> _What you are asked to do_: Print the records exactly as written, and let no picture into the answer.

> _Data to process_:
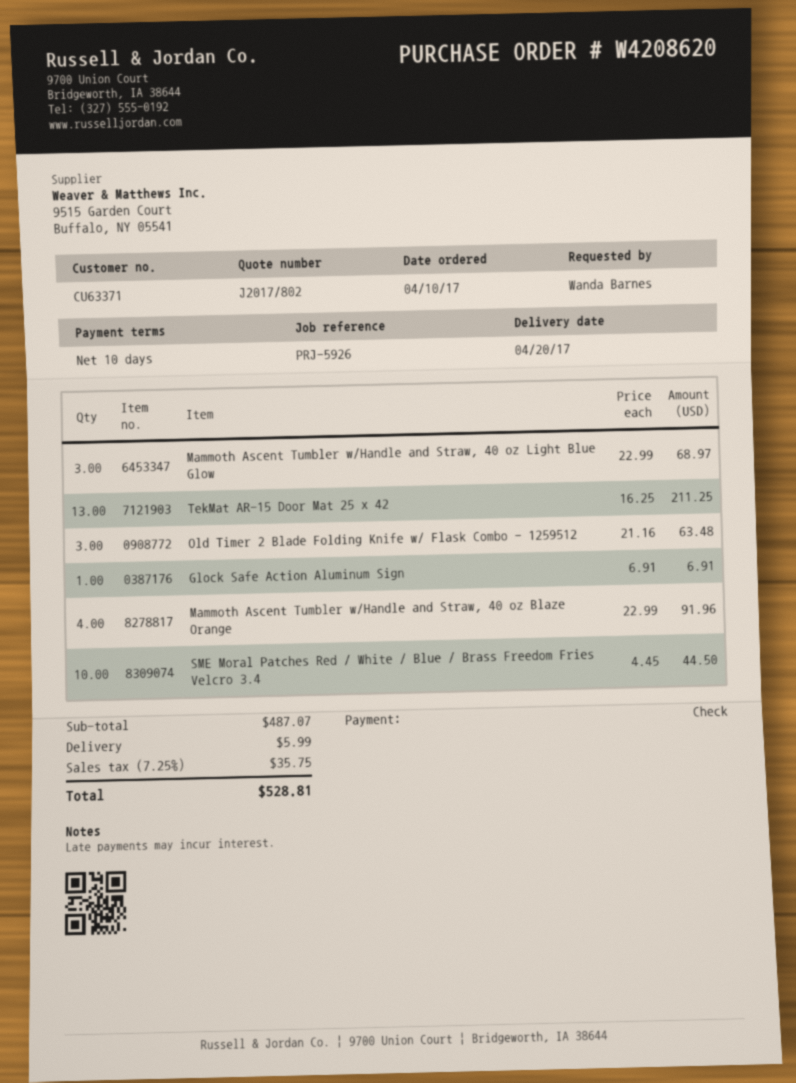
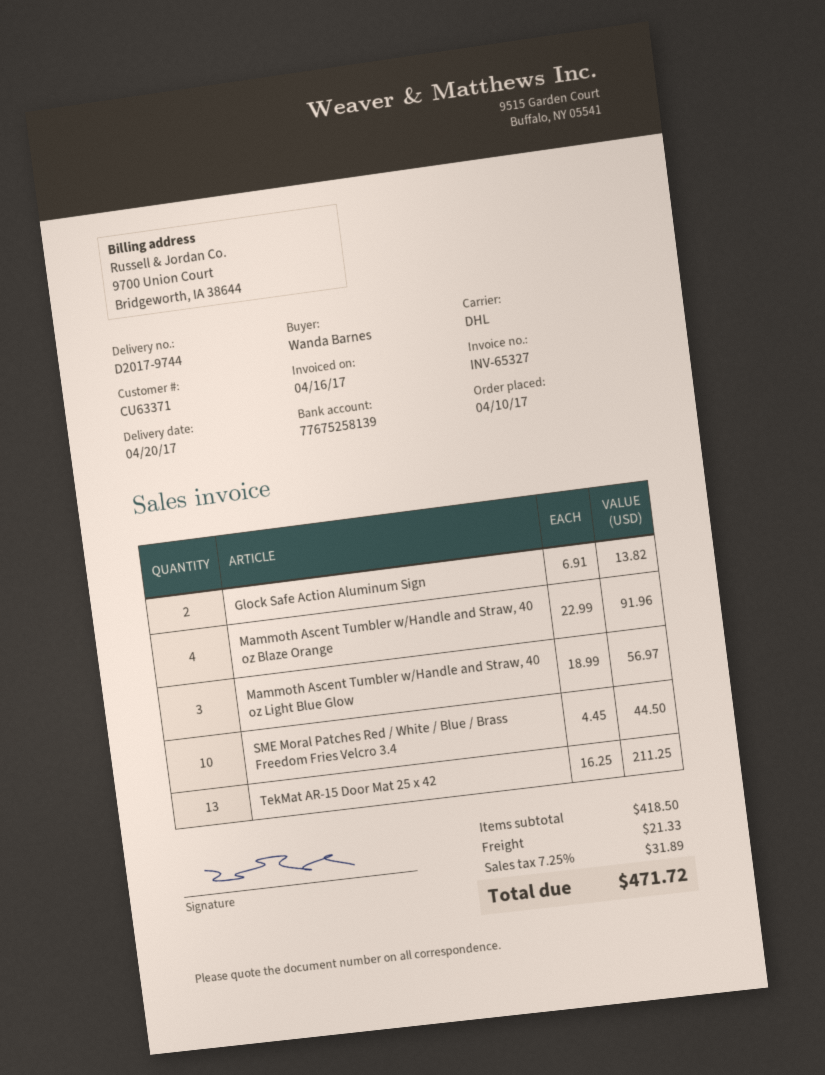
Mammoth Ascent Tumbler w/Handle and Straw, 40 oz Light Blue Glow: 3 x 22.99 = 68.97 -> 3 x 18.99 = 56.97
Old Timer 2 Blade Folding Knife w/ Flask Combo - 1259512: 3 x 21.16 = 63.48 -> none
Glock Safe Action Aluminum Sign: 1 x 6.91 = 6.91 -> 2 x 6.91 = 13.82
subtotal: 487.07 -> 418.50
shipping: 5.99 -> 21.33
tax: 7.25% = 35.75 -> 7.25% = 31.89
total: 528.81 -> 471.72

> _Solution_:
Mammoth Ascent Tumbler w/Handle and Straw, 40 oz Light Blue Glow: 3 x 22.99 = 68.97 -> 3 x 18.99 = 56.97
Old Timer 2 Blade Folding Knife w/ Flask Combo - 1259512: 3 x 21.16 = 63.48 -> none
Glock Safe Action Aluminum Sign: 1 x 6.91 = 6.91 -> 2 x 6.91 = 13.82
subtotal: 487.07 -> 418.50
shipping: 5.99 -> 21.33
tax: 7.25% = 35.75 -> 7.25% = 31.89
total: 528.81 -> 471.72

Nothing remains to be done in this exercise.